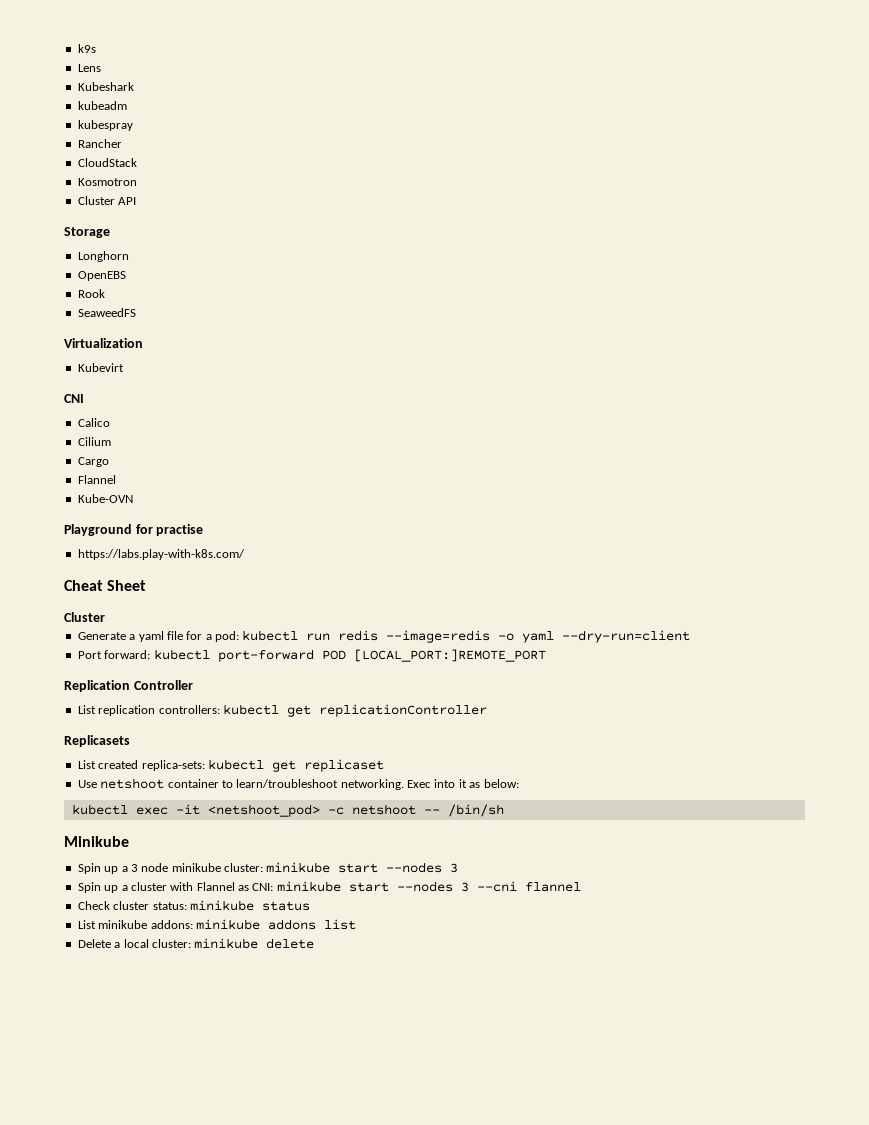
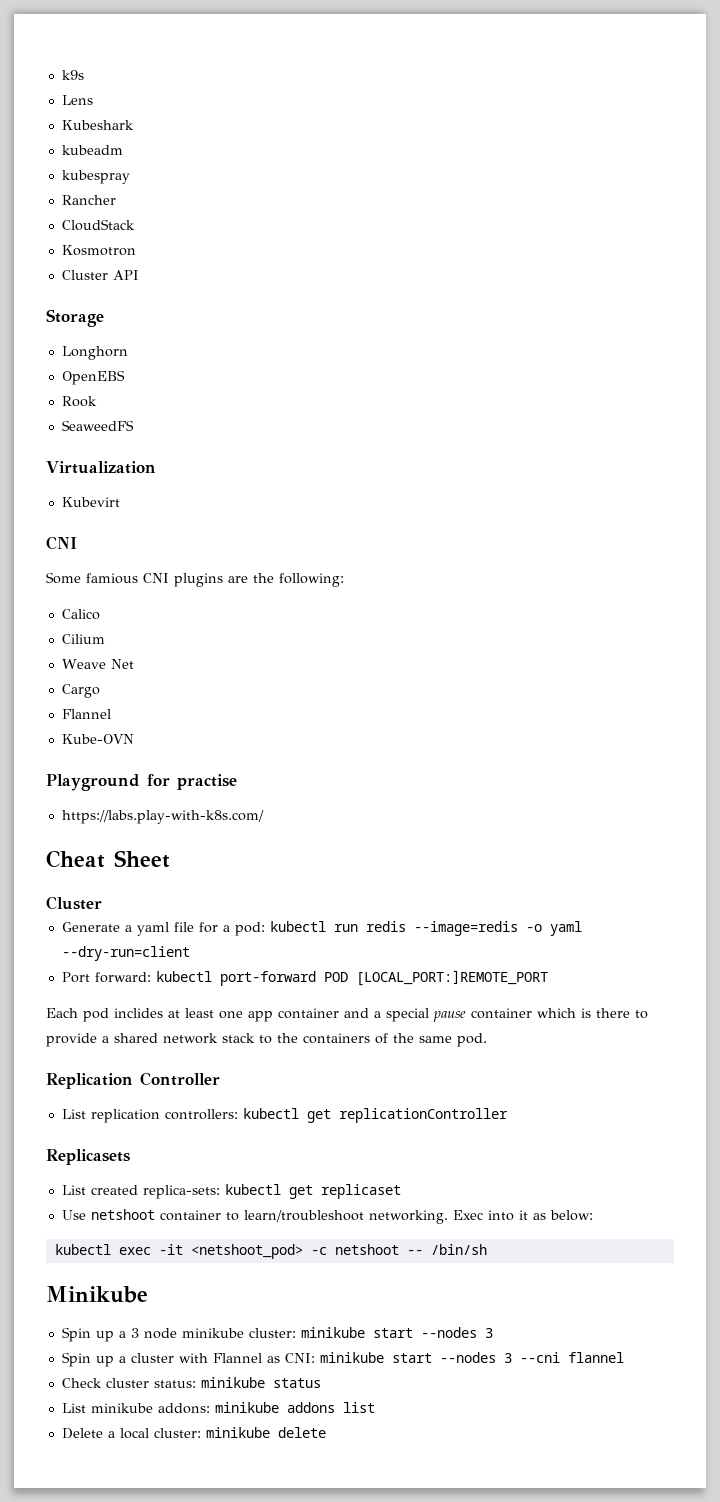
+ Some famious CNI plugins are the following:
+ Weave Net
+ Each pod inclides at least one app container and a special pause container which is there to provide a shared network stack to the containers of the same pod.

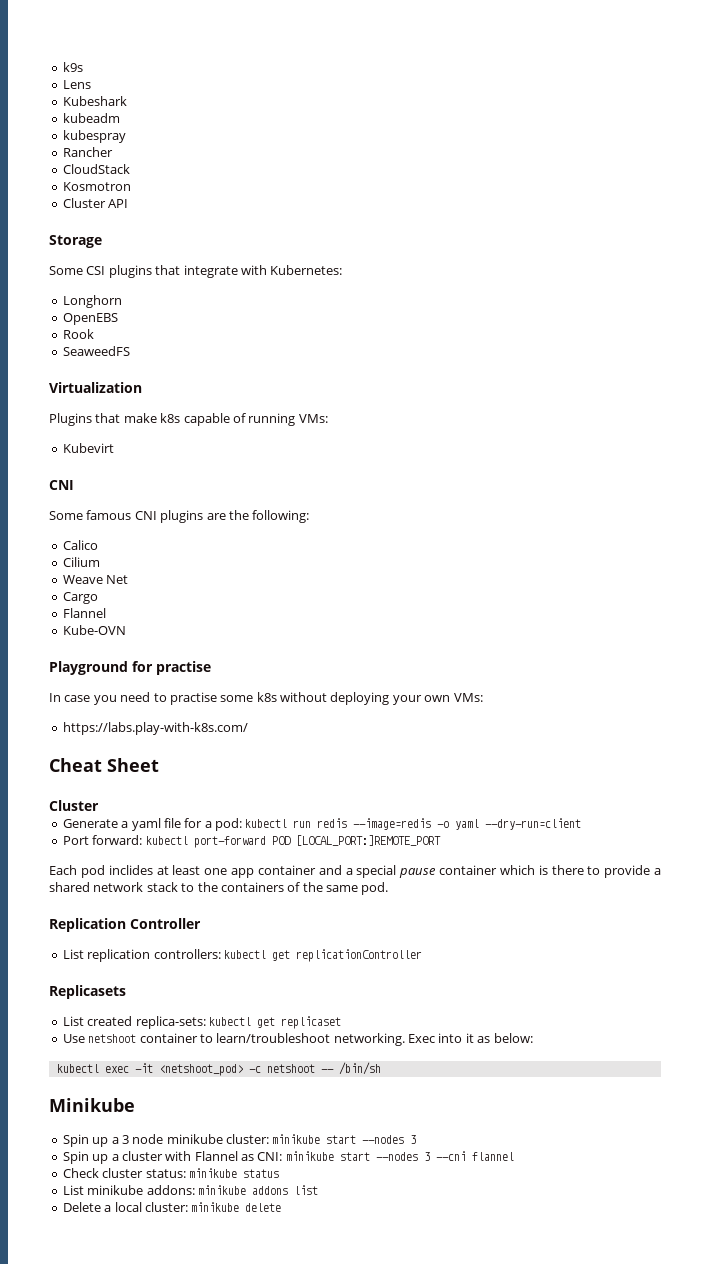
+ Some CSI plugins that integrate with Kubernetes:
+ Plugins that make k8s capable of running VMs:
- Some famious CNI plugins are the following:
+ Some famous CNI plugins are the following:
+ In case you need to practise some k8s without deploying your own VMs:

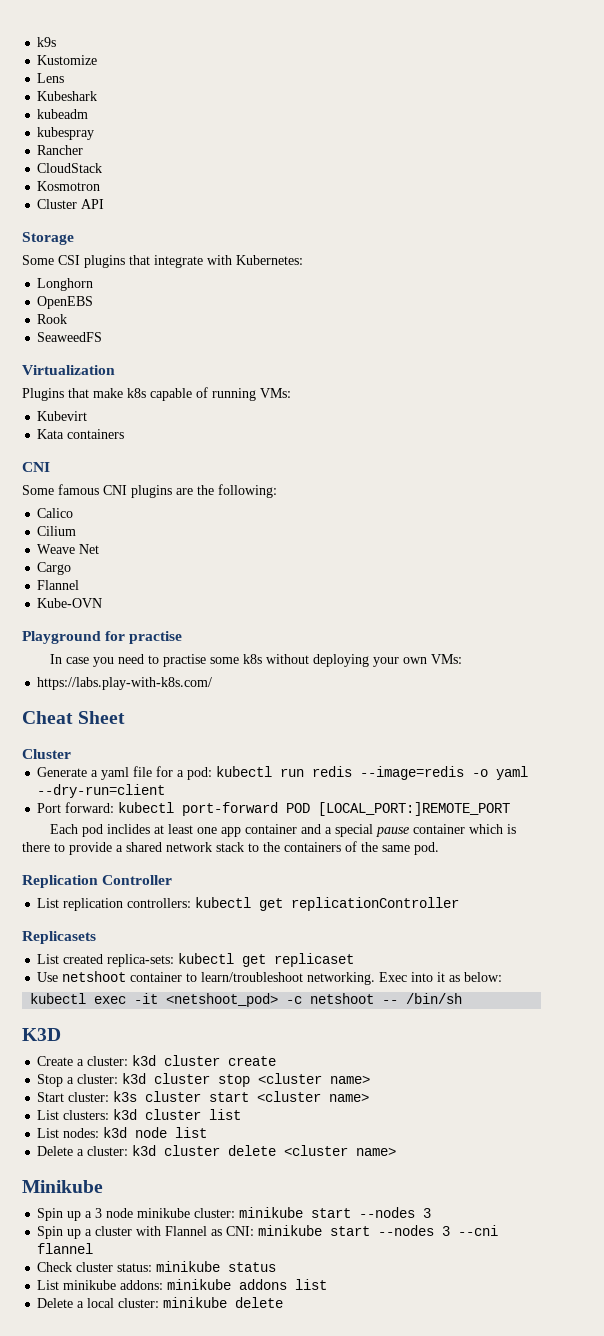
+ Kustomize
+ Kata containers
+ K3D
+ Create a cluster: k3d cluster create
+ Stop a cluster: k3d cluster stop <cluster name>
+ Start cluster: k3s cluster start <cluster name>
+ List clusters: k3d cluster list
+ List nodes: k3d node list
+ Delete a cluster: k3d cluster delete <cluster name>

★ ★ ★ ★

▸ ASSIGNED TASK:
Looking at the listing above, which lines hold "that"? Copy every such line.

▸ SOLUTION TO THE PROBLEM:
+ Some CSI plugins that integrate with Kubernetes:
+ Plugins that make k8s capable of running VMs:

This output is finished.